Does cscope support PHP?

Thanks for the link
M--
----- Original Message -----
From: "Perry Smith" <pedz@easesoftware.com>
To: "Guy Rouillier" <guyr-ml1@burntmail.com>
Cc: <pgsql-general@postgresql.org>
Sent: Sunday, October 28, 2007 10:25 AM
Subject: Re: [GENERAL] I want to search my project source code

Show quoted text

On Oct 28, 2007, at 12:59 AM, Guy Rouillier wrote:

Matthew Wilson wrote:

I have a lot of code -- millions of lines at this point, written
over the last 5 years. Everything is in a bunch of nested folders.
At least once a week, I want to find some code that uses a few
modules,
so I have to launch a find + grep at the top of the tree and then
wait
for it to finish.
I wonder if I could store our source code in a postgresql table and
then use full text searching to index. Then I hope I could run a
query
where I ask for all files that use modules X, Y, and Z.

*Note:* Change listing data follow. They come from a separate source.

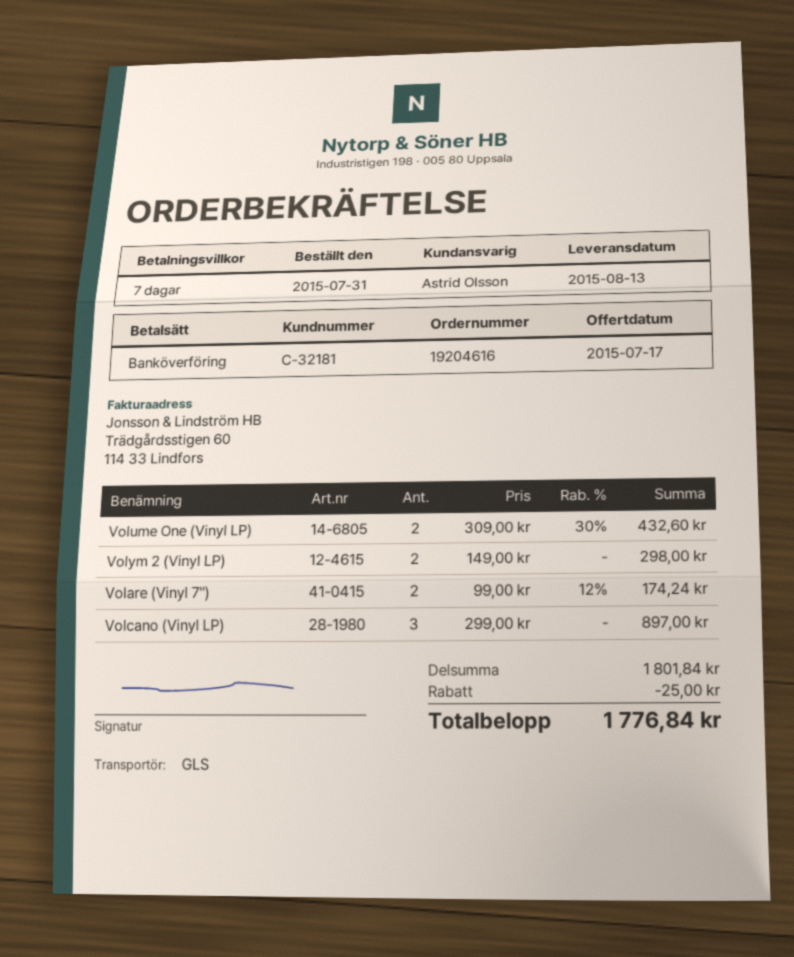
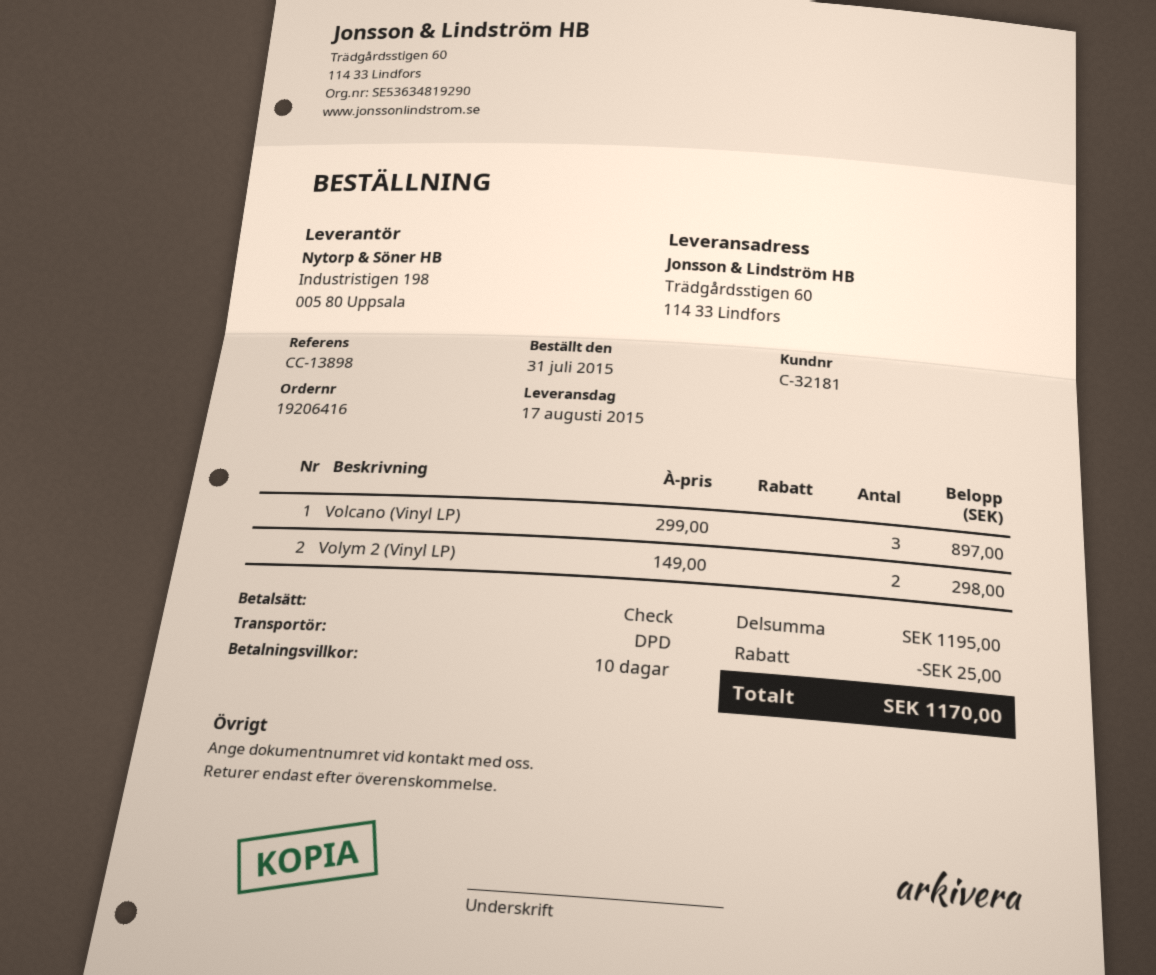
order number: 19204616 -> 19206416
delivery date: 2015-08-13 -> 2015-08-17
payment terms: 7 days -> 10 days
payment method: bank transfer -> cheque
shipping method: GLS -> DPD
Volume One (Vinyl LP): 2 x 309.00 - 30% = 432.60 -> none
Volare (Vinyl 7"): 2 x 99.00 - 12% = 174.24 -> none
subtotal: 1801.84 -> 1195.00
total: 1776.84 -> 1170.00

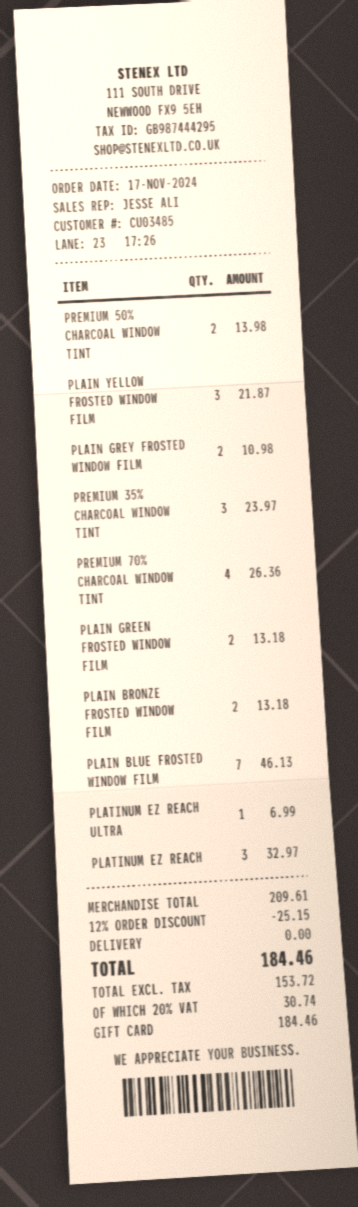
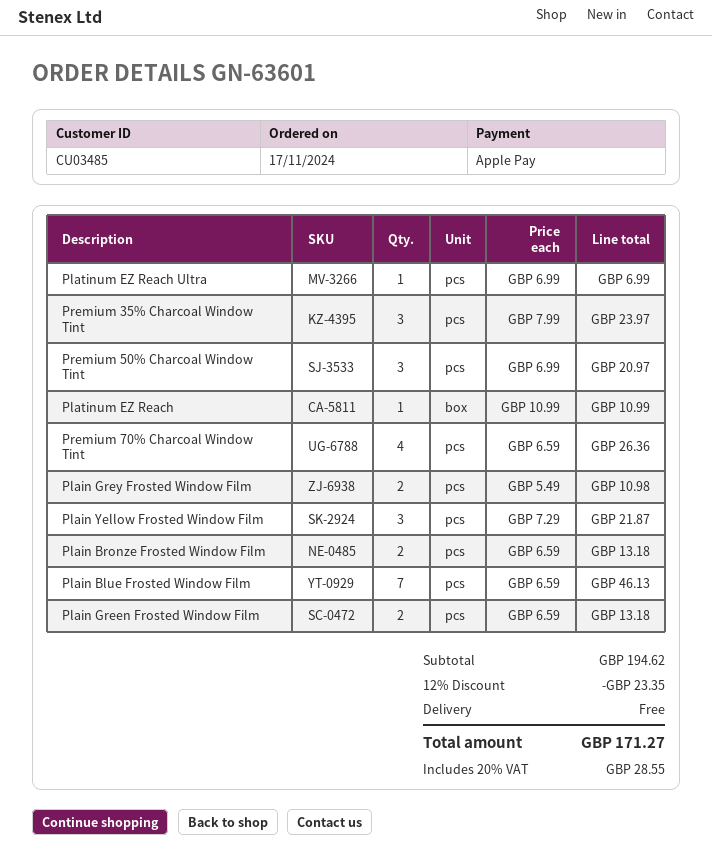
payment method: gift card -> Apple Pay
PREMIUM 50% CHARCOAL WINDOW TINT: 2 for 13.98 -> 3 for 20.97
PLATINUM EZ REACH: 3 for 32.97 -> 1 for 10.99
subtotal: 209.61 -> 194.62
discount: 12% = 25.15 -> 12% = 23.35
tax: 20% = 30.74 -> 20% = 28.55
total: 184.46 -> 171.27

DBMSs are great tools for the right job, but IMO this is not the
right job. I can't see how a database engine, with all it's
transactional overhead and many other layers, will ever beat a
simple grep performance-wise. I've used Eclipse for refactoring,
but having done it once, I'm sticking with grep.

This is exactly what cscope is good for.

http://cscope.sourceforge.net/

I've used it since the early 90's. I do level 3 support for really
big companies. If you are an emacs fan, its hooked in to it as well.

You want to use the -q option. If it is a million lines of code, its
going to take a while. It pseudo-parses the code (some tricky
constructs will confuse it) and builds a very simple database file.
I think it uses Berkeley's DB file. After that, finding all the
occurrences of foo is a few seconds.

If you want to find just definitions (like where is foo defined),
then use ctags or etags. There is exuberant ctags here:

http://ctags.sourceforge.net/

Perry Smith ( pedz@easesoftware.com )
Ease Software, Inc. ( http://www.easesoftware.com )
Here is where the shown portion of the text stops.